What new research and expert advice can we use to better deal with difficult people?
Nobody likes delivering bad news. Stanford’s Jeffrey Pfeffer recommends having someone else do it whenever possible.
But what about when it’s unavoidable? Don’t do the old “feedback sandwich” of positive comment, negative comment, positive comment.
Research shows it’s better to be briefly negative and then offer an extended list of positives.
An even worse prescription than praise before criticism is the so-called “criticism sandwich”: 1) specific positive comments, 2) specific negative comments, and 3) an overarching positive remark. The idea here is that by bracketing the negative remarks with positive comments, you make the criticism palatable. Unfortunately, given retroactive interference and proactive enhancement, a very different outcome occurs: the criticism blasts the first list of positive comments out of the listeners’ memory. They then think hard about the criticism (which will make them remember it better) and are on the alert to think even harder about what happens next. What do they get? Positive remarks that are too general to be remembered.
It is also important to consider that receiving an equal number of positive and negative remarks feels negative overall because of hedonic asymmetry and the self-serving bias. It is far better to briefly present a few negative remarks and then provide a long list of positive remarks… You should also provide as much detail as possible within the positive comments, even more than feels natural, because positive feedback is less memorable.
(More on effectively giving feedback — from the guys at Pixar — here.)
“Which dress should I wear tonight?”
Get her to tell you the reasoning behind several choices and let her talk herself into one. Then agree.

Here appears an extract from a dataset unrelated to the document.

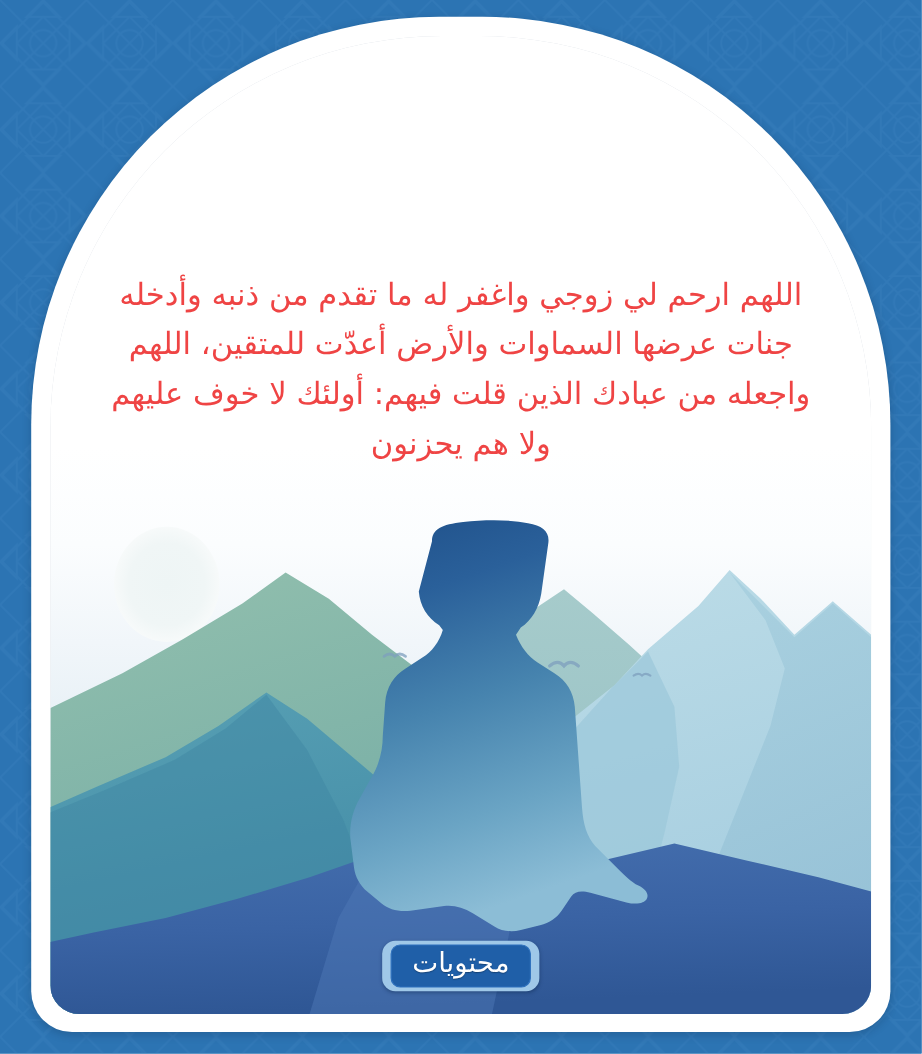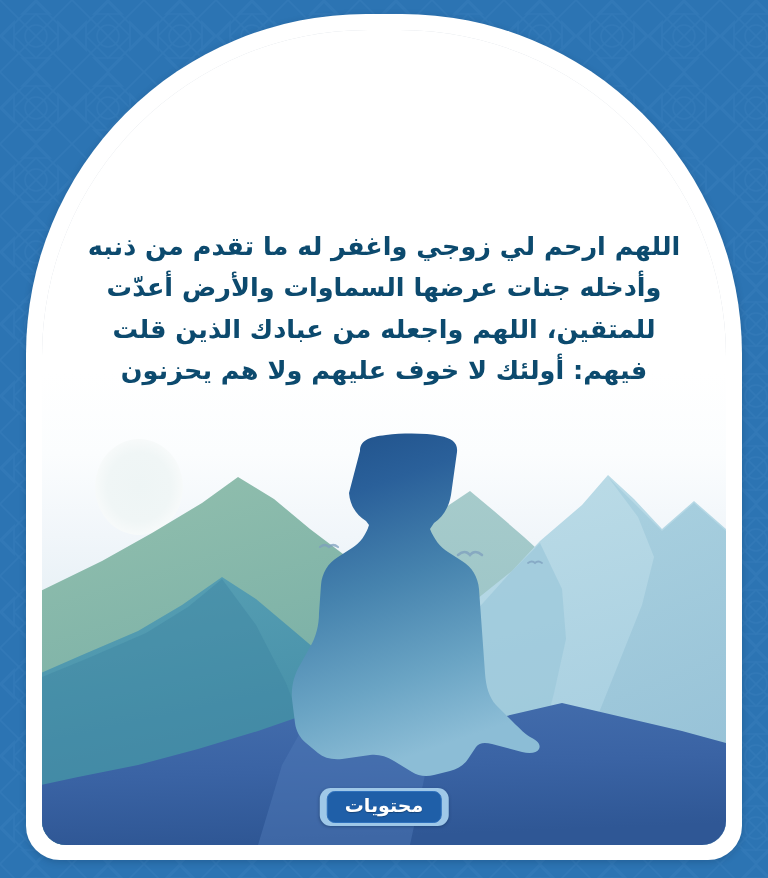"اللهم ارحم لي زوجي واغفر" #quote { color: #0c4a6e -> #ef4444; font-weight: bold -> normal }
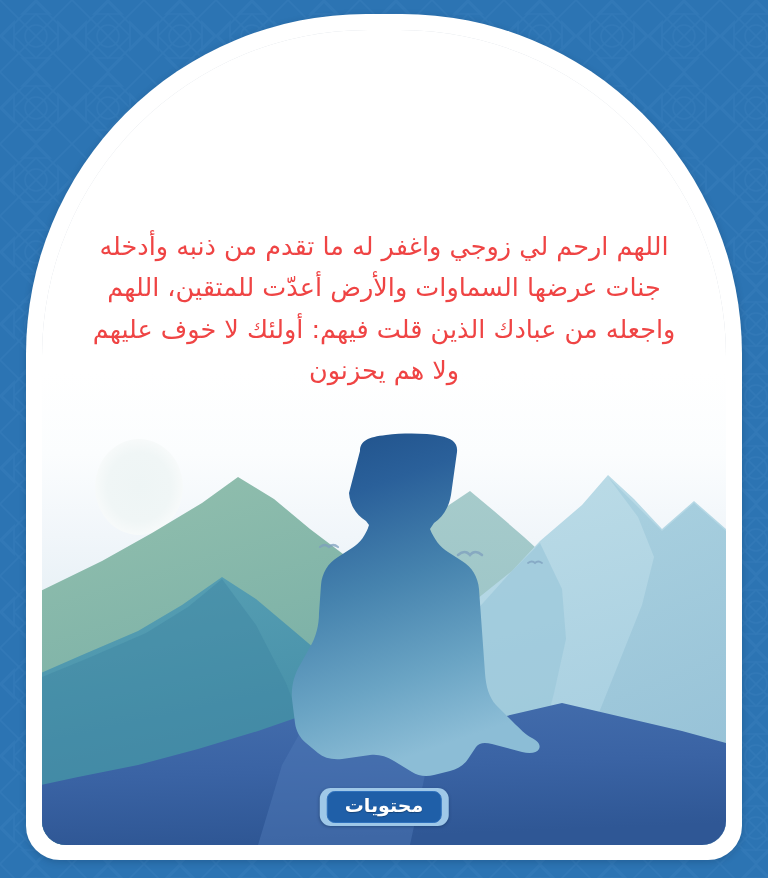"محتويات" #logo-text { font-size: 19px -> 23px; font-weight: bold -> normal }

“What did you think of my violin solo?”
If you really don’t like an artist’s work, you don’t have to lie, but find something other than a professional yardstick to measure it by. Praise the effort that made it happen, the sincerity that it shows, the artist’s progress, and the heart that went into it. Ask him to tell you what it means to you.
“Does this make me look fat?”
Never say “yes”, “not really”, “only from the back,” or the obvious answer: “I refuse to answer because I don’t want you to beat me up.” Instead, dissemble a little: “That shirt doesn’t flatter you as well as the blue one does. I like the blue one better.”
“Do you like the present that I gave you?”
Always acknowledge the thoughtfulness of a person’s gift, even if it’s something you’ll never use. “Thank you so much for thinking of me” is always a safe reply.
(More secrets to clicking with people here. )
You want to get them on your side to avoid conflict. But how?
Repeated studies show that flattery works.
The results of this study suggest the following social rule: don’t hesitate to praise, even if you’re not sure the praise is accurate. Receivers of the praise will feel great and you will seem thoughtful and intelligent for noticing their marvelous qualities — whether they exist or not.
But avoid “fixed-mindset” praise; if you tell people their success is inevitable because of innate qualities it can be devastating when things don’t work out.
Telling people that they are destined to succeed before they attempt a new activity can make any failures crushing. Thus, fixed-mindset praise, meant to make people feel better, can actually make people feel much worse about their work and more negative about the person who praised them if it turns out to be inaccurate.
People like others who they feel are “on their team” or who “do something just for them.”
When dealing with hostile or belligerent people, you can leverage this to make them feel closer to you.
Car salespeople will often say something like, “You are a very nice couple. I’m not going to let you buy this car because it’s not right to you. It’s true that we make the most money on selling this one, but I just can’t do that to you.” Savvy salespeople imply through this that they are abandoning their company team and becoming a team with the customers. They can leverage the trick of scapegoating their natural team… “My boss is going to kill me, but I’m going to challenge him to get you the car at this price. He’s obsessed with every penny, but I’m committed to making this work.”
(More on effective influence methods from persuasion guru Robert Cialdini here.)
They won’t let it go. How can you deescalate without disengaging?
As always, the key is listening. And good listening means the other person knows you listened.
Here’s a great four step process for arguing — with minimal breaking of furniture.
How to compose a successful critical commentary:
1) You should attempt to re-express your target’s position so clearly, vividly, and fairly that your target says, “Thanks, I wish I’d thought of putting it that way.”
2) You should list any points of agreement (especially if they are not matters of general or widespread agreement).
3) You should mention anything you have learned from your target.
4) Only then are you permitted to say so much as a word of rebuttal or criticism.
One immediate effect of following these rules is that your targets will be a receptive audience for your criticism: you have already shown that you understand their positions as well as they do, and have demonstrated good judgment (you agree with them on some important matters and have even been persuaded by something they said).
(More on how to win every argument here.)
Remember that the key is never what you said, it’s what they heard.
And if you want to make things better, ignore what they said and focus on what they meant.